DATA FOR ANALYSIS>
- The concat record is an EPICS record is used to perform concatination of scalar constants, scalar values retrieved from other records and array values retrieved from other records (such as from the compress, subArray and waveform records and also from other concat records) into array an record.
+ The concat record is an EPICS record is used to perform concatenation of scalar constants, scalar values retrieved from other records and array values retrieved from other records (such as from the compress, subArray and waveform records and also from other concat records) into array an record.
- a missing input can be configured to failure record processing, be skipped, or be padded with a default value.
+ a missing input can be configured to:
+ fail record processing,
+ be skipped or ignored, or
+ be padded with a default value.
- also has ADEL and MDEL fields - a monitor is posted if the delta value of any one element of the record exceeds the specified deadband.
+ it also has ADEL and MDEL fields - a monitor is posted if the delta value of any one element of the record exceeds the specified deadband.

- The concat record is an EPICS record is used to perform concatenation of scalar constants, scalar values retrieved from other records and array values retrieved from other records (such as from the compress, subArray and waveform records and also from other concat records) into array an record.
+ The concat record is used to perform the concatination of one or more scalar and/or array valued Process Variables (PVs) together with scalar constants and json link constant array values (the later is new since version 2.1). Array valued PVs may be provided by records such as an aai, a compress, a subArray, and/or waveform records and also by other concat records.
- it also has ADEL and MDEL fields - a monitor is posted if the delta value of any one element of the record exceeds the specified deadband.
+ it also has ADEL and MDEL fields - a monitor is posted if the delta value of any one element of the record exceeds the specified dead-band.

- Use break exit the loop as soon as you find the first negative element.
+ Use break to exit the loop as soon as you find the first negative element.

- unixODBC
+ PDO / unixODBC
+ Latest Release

TASK INSTRUCTIONS>
Out of the data above, give again only the lines starting at the one holding "the specified dead-band." and ending at the one holding "- Use break", unchanged.

FINAL ANSWER>
+ it also has ADEL and MDEL fields - a monitor is posted if the delta value of any one element of the record exceeds the specified dead-band.

- Use break exit the loop as soon as you find the first negative element.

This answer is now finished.